Question fondamentale : faut-il tromper

le peuple ?

TOUT UN PROGRAMME

Machiavel avait déjà son idée sur l’art et la manière de faire de la politique et d’enseigner « au Prince » l’art de la gouvernance.

Et, Jonathan Swift, quant à lui, n’y va par quatre chemins dans un court ouvrage qui vaut plus par le poids des mots que par celui des pages :

« Ce qui se conçoit bien s’énonce clairement et les mots pour le dire (en l‘occurrence l’écrire) arrivent aisément. » estimait pour sa part Nicolas Boileau.

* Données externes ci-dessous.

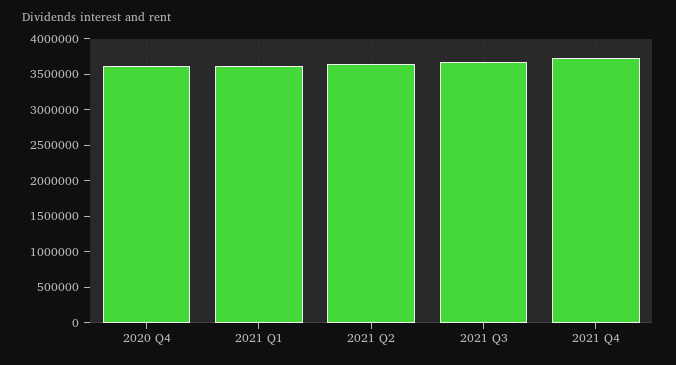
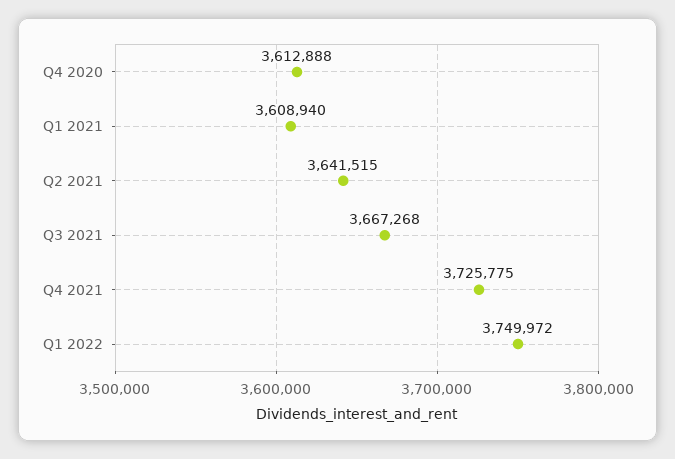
Q1 2022: none -> 3749972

La remarque est toujours de circonstance.

Pour ce qui le concerne, Jonathan Swift dans  « Les Voyages de Gulliver » est parfaitement dans son rôle de pamphlétaire politique et de satiriste brillant :

« L’indignation ardente ne peut plus déchirer son cœur. Va, voyageur, et imite si tu le peux quelqu’un qui se voua entièrement à la cause de la liberté» avait-il souhaité qu’il soit gravé sur sa tombe.

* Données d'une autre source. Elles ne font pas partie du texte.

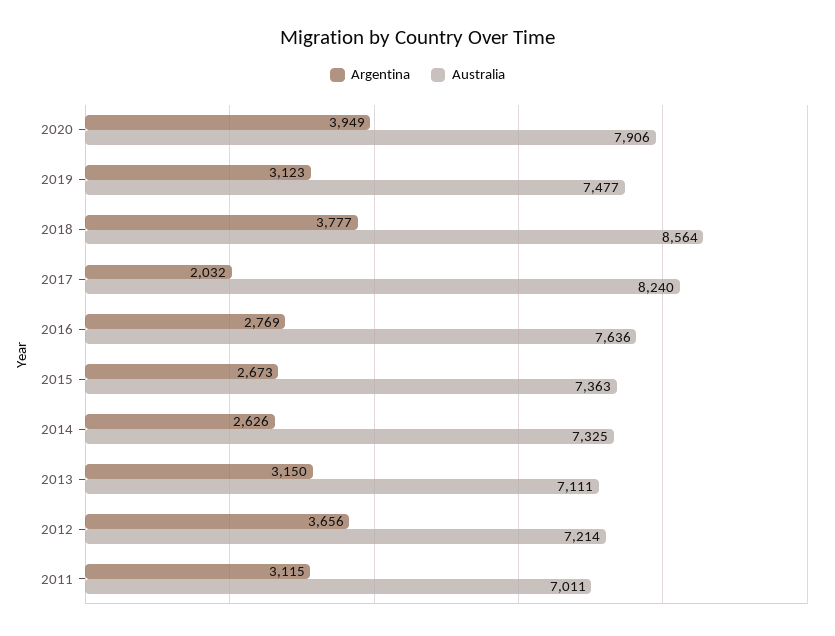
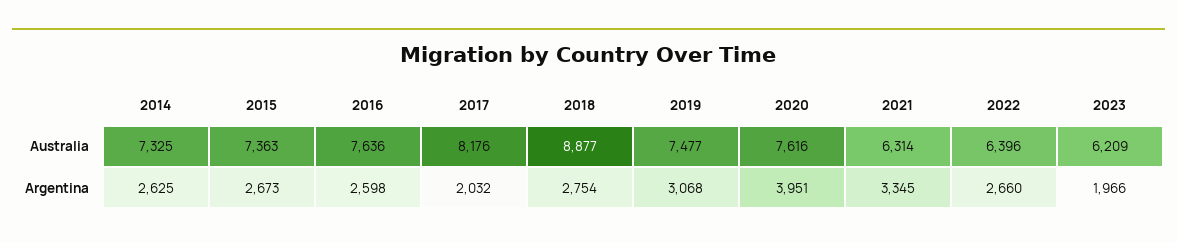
Argentina, 2020: 3949 -> 3951
Australia, 2020: 7906 -> 7616
Argentina, 2019: 3123 -> 3068
Argentina, 2018: 3777 -> 2754
Australia, 2018: 8564 -> 8877
Australia, 2017: 8240 -> 8176
Argentina, 2016: 2769 -> 2598
Argentina, 2014: 2626 -> 2625
Argentina, 2013: 3150 -> none
Australia, 2013: 7111 -> none
Argentina, 2012: 3656 -> none
Australia, 2012: 7214 -> none
Argentina, 2011: 3115 -> none
Australia, 2011: 7011 -> none
Australia, 2021: none -> 6314
Australia, 2022: none -> 6396
Australia, 2023: none -> 6209
Argentina, 2021: none -> 3345
Argentina, 2022: none -> 2660
Argentina, 2023: none -> 1966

Tout un programme sinon la marque d’un fort tempérament.

Son pamphlet sur l’art du mensonge en politique est dans le genre un bel exemple d’orfèvrerie politico-philosophique et ce qui est encore plus surprenant, c’est que le propos est toujours ( et, de façon regrettable ) d’actualité.

MENTIR VRAI

En période d’élections – le terrain favori des prétendants aux titres et aux honneurs (volontairement au pluriel), l’ouvrage de Jonathan Swift mettra du baume au cœur de ceux – malheureusement trop rares – auxquels ces dames et ces messieurs s’emploieront en vain à faire du mensonge un art de la rhétorique. Encore une exception qui confirme la règle !

Pas très rassurant !

On pourrait, à l'occasion, faire un package pré-électoral avec le non moins fameux petit bijou écrit par Laurence J. Peter : « Le Principe de Peter » développant la notion du fameux niveau d’incompétence.

Mais pour en revenir à Jonathan Swift dont l’œuvre est complétée par un court texte de Jean-Jacques Courtine (« Le Mentir Vrai ») quelques extraits, choisis au hasard des deux textes, donnent la mesure sinon la dimension du propos :

"Des mensonges coutumiers pronostiquant des catastrophes, destinés à effrayer le peuple en lui dépeignant un avenir noir pour le conduire à se contenter d'un présent gris : il faut en user prudemment, ne pas montrer au peuple des objets terribles, de peur qu'ils ne lui deviennent familiers et qu'il s'y accoutume. Ainsi de ces promesses annonçant à ceux qui feront le bon choix des lendemains qui chantent :

"il ne serait pas prudent de fixer les prédictions à bref jour ; ce serait s'exposer à la honte et à la confusion de se voir bientôt contredit et convaincu de fausseté."

Ben voyons !

Deux partis se partageant ainsi les compétences en matière de mensonge. Et à ce titre, de reconnaître :

"Qu'ils ont l'un et l'autre de grands génies parmi eux."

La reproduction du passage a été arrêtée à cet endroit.